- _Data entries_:
┌────────

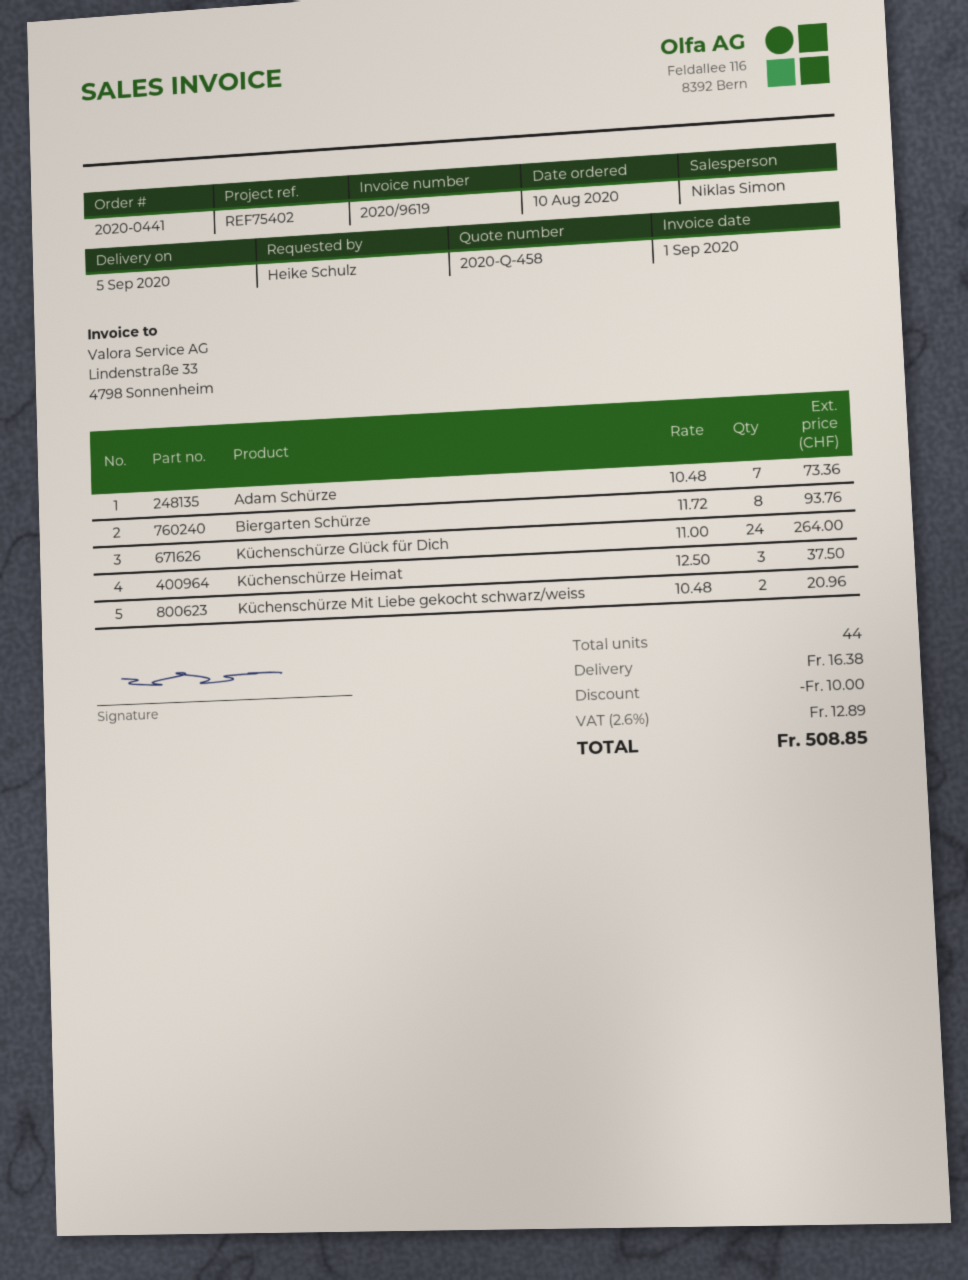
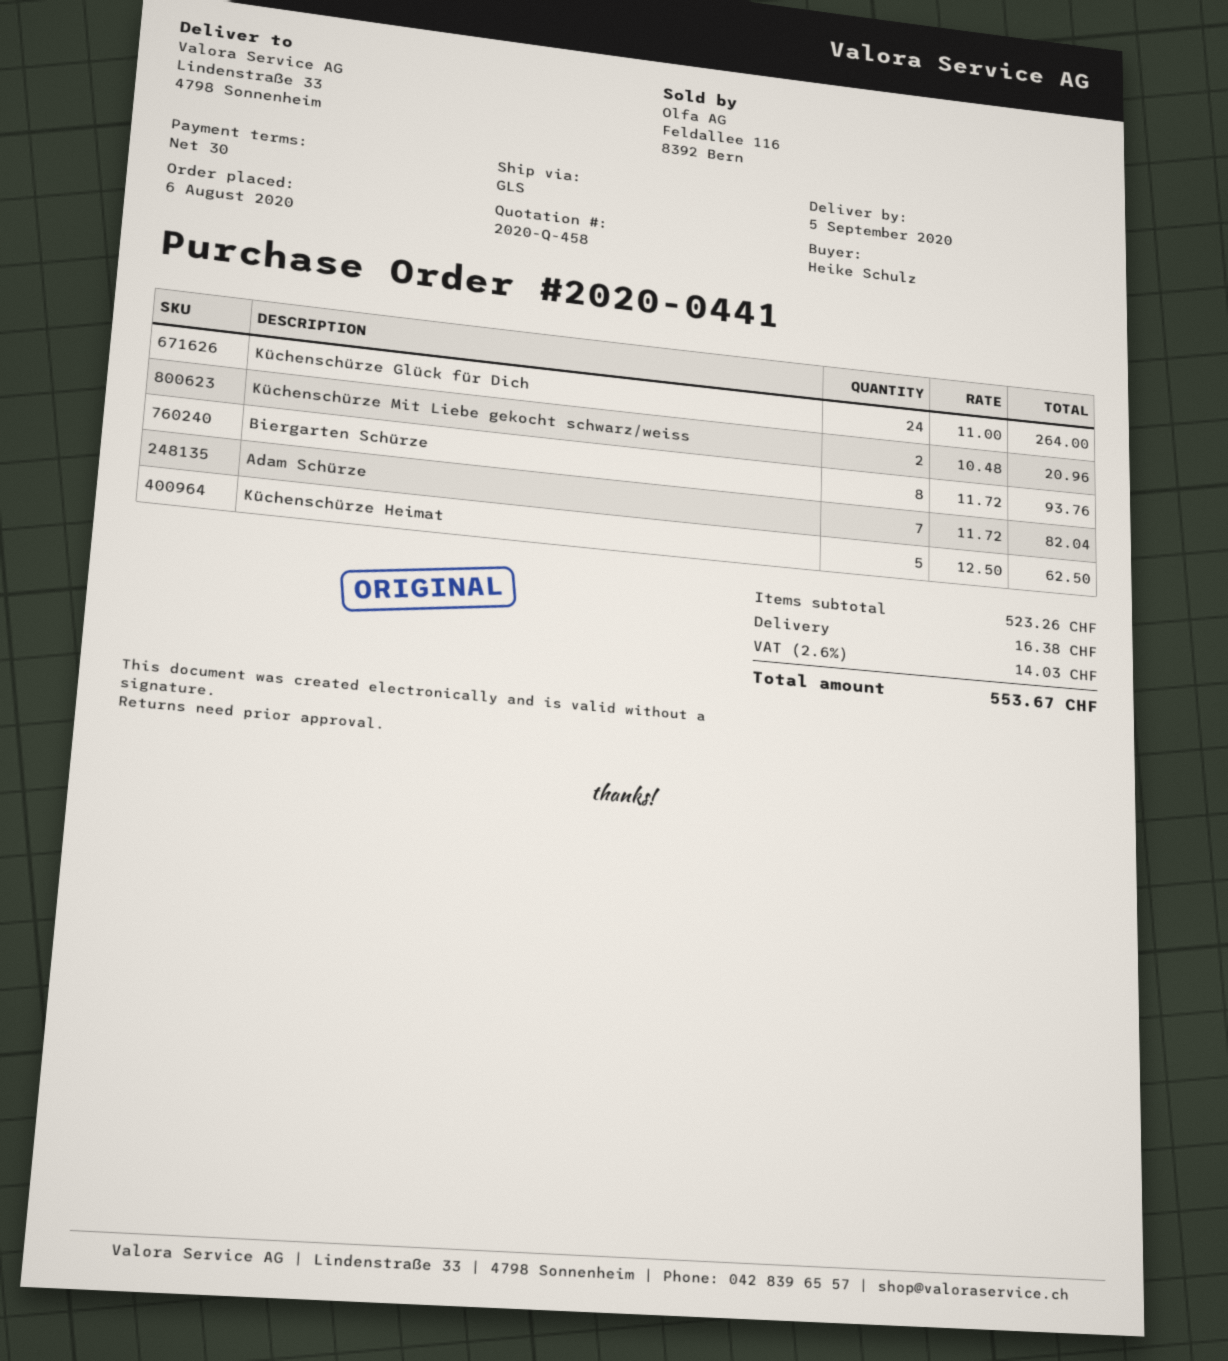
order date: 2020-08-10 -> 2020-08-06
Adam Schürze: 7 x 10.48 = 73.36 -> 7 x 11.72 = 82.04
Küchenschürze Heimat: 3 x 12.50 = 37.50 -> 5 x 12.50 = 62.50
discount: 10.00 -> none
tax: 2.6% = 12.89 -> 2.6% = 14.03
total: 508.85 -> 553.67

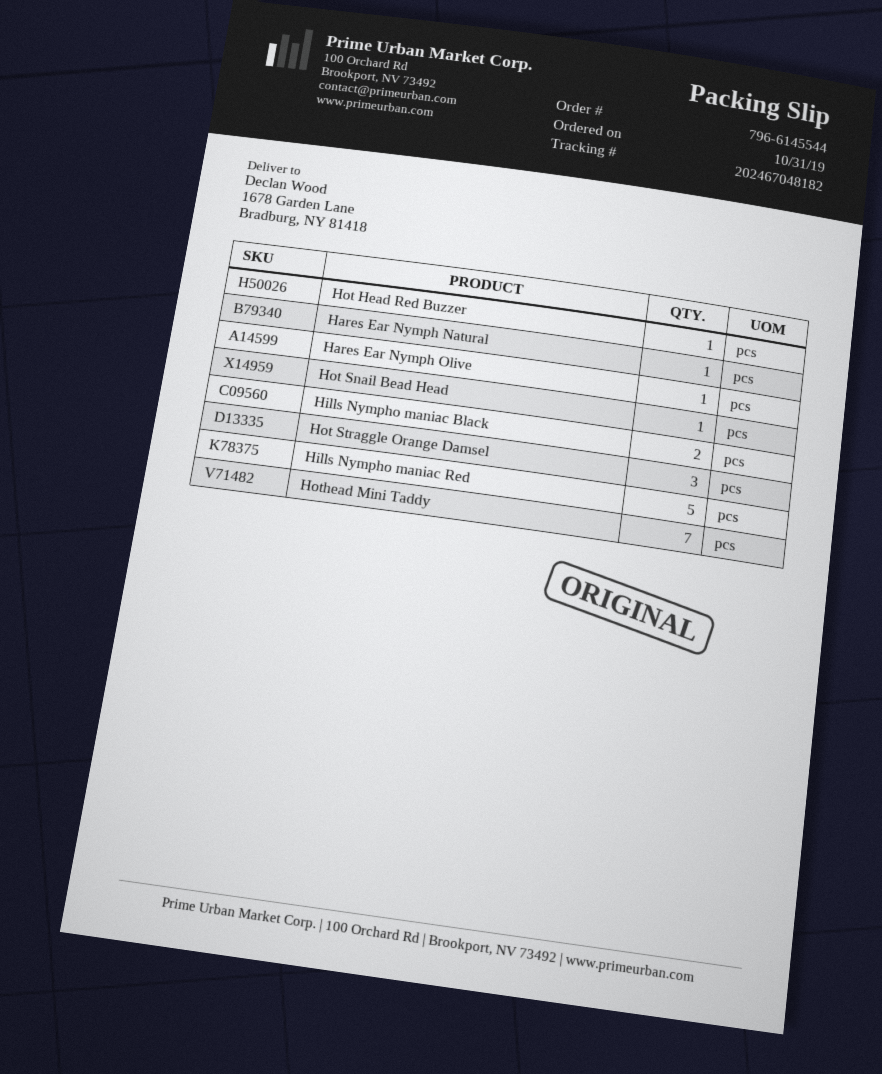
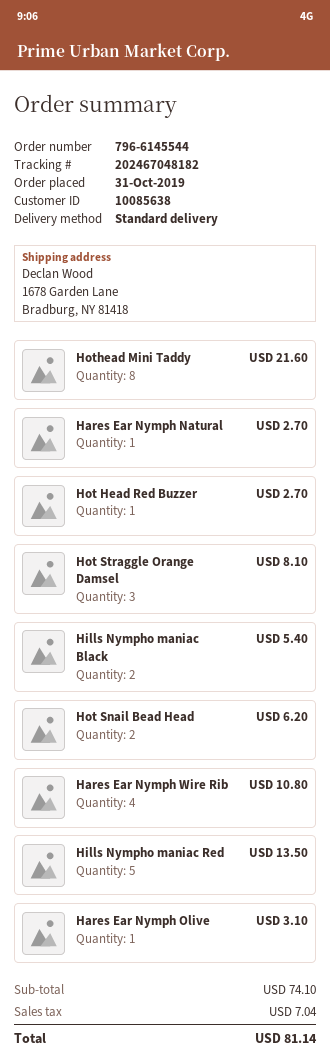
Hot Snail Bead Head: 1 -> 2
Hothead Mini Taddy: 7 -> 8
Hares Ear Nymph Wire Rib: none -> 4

└────────
┌────────

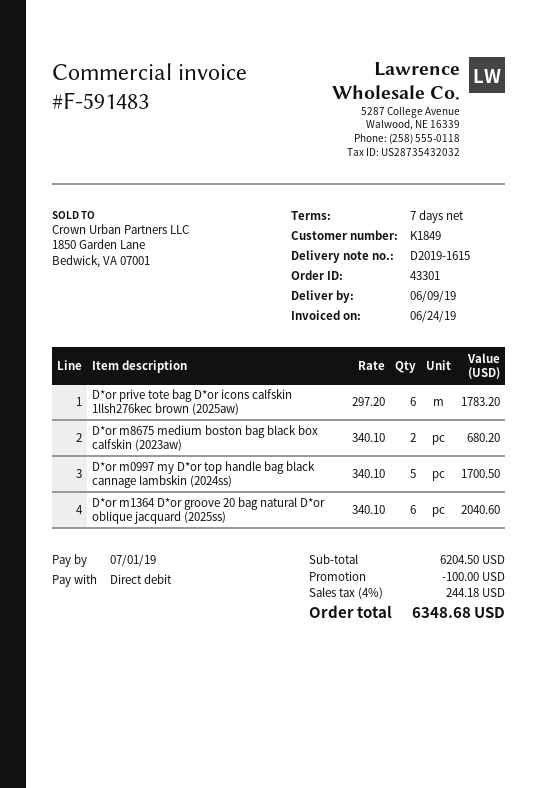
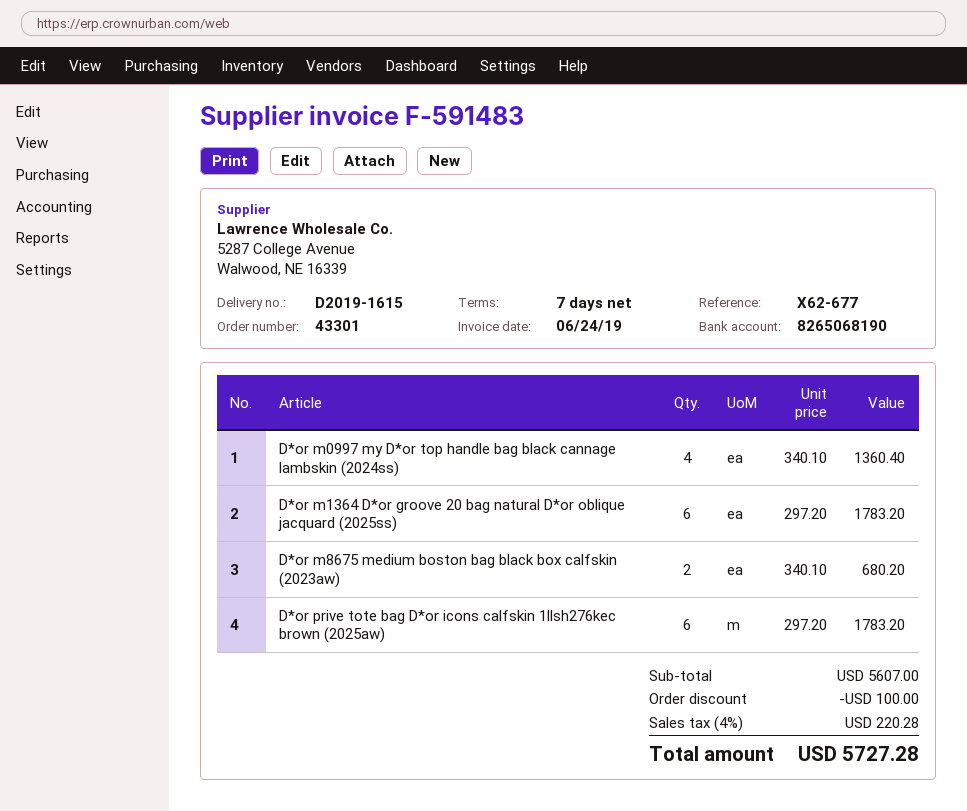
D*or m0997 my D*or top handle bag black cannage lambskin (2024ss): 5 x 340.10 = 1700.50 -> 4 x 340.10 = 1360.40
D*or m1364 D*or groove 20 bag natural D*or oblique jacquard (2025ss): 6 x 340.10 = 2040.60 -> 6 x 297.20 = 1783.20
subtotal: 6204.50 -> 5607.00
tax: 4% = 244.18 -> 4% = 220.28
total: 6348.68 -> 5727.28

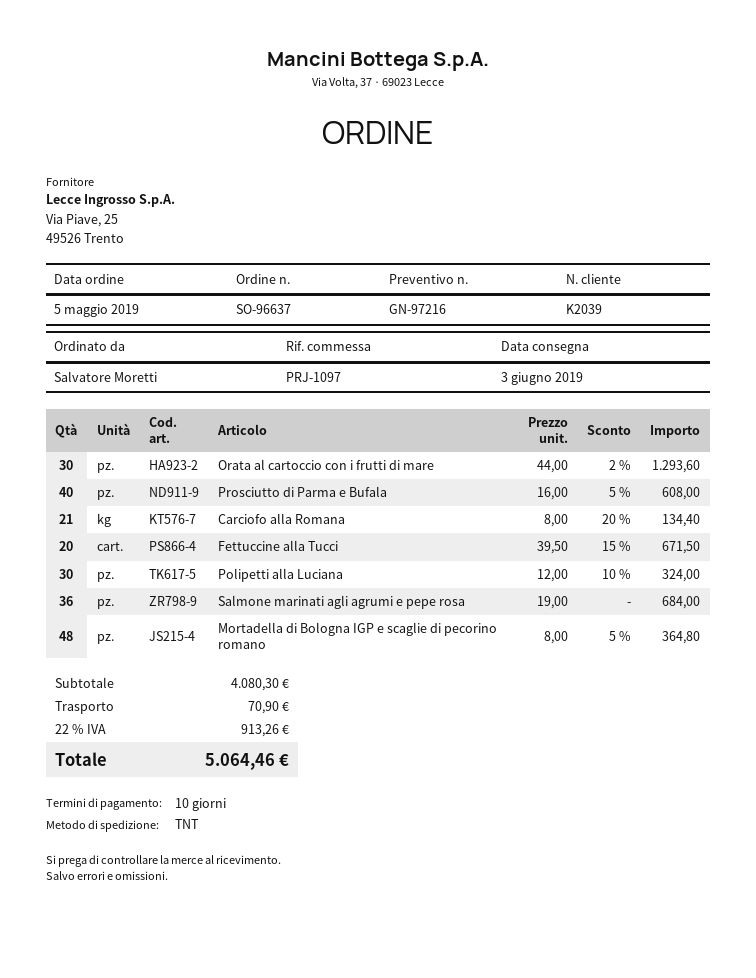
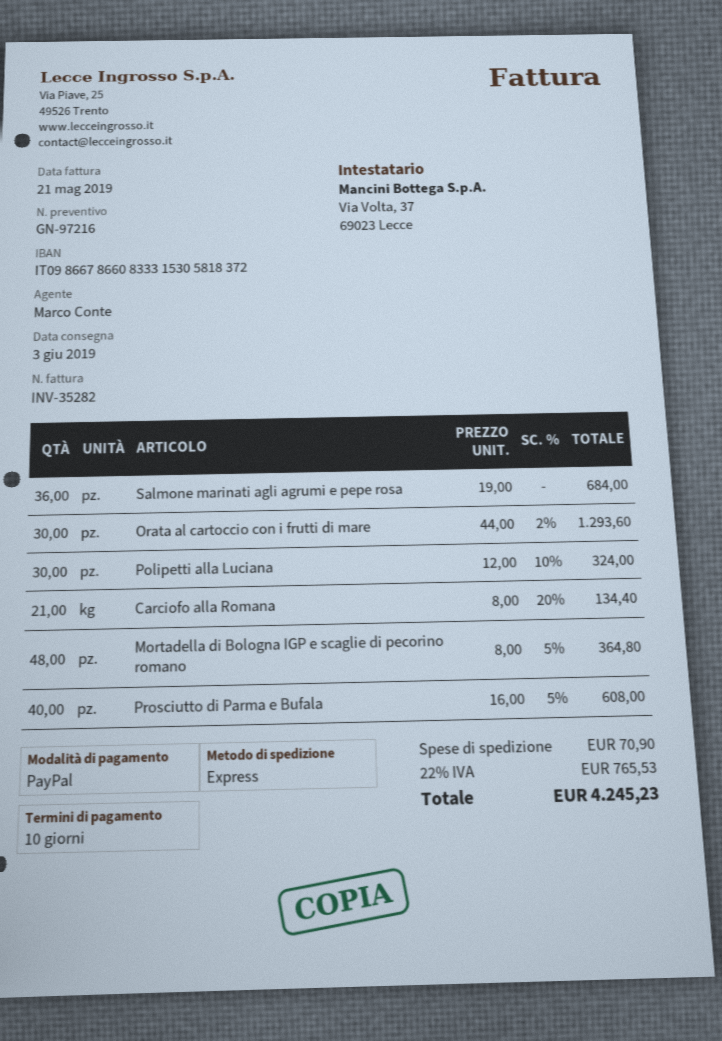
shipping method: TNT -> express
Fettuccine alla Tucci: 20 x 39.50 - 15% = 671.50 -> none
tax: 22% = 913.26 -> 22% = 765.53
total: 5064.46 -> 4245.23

└────────
┌────────

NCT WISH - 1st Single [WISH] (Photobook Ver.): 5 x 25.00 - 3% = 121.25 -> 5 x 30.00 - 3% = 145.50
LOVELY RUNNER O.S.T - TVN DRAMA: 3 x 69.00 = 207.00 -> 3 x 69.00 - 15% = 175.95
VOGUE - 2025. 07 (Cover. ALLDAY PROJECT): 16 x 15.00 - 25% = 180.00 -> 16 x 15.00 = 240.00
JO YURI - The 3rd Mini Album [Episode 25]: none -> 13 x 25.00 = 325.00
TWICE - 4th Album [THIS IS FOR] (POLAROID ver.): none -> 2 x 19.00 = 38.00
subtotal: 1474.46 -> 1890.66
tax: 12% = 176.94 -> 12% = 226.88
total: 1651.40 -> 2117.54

└────────

- _Action item_: Your answer must consist solely of the lines above between the line holding "TWICE - 4th" and the line holding "total: 1651.40 -> 2117.54", inclusive, copied exactly.

- _Task answer_:
TWICE - 4th Album [THIS IS FOR] (POLAROID ver.): none -> 2 x 19.00 = 38.00
subtotal: 1474.46 -> 1890.66
tax: 12% = 176.94 -> 12% = 226.88
total: 1651.40 -> 2117.54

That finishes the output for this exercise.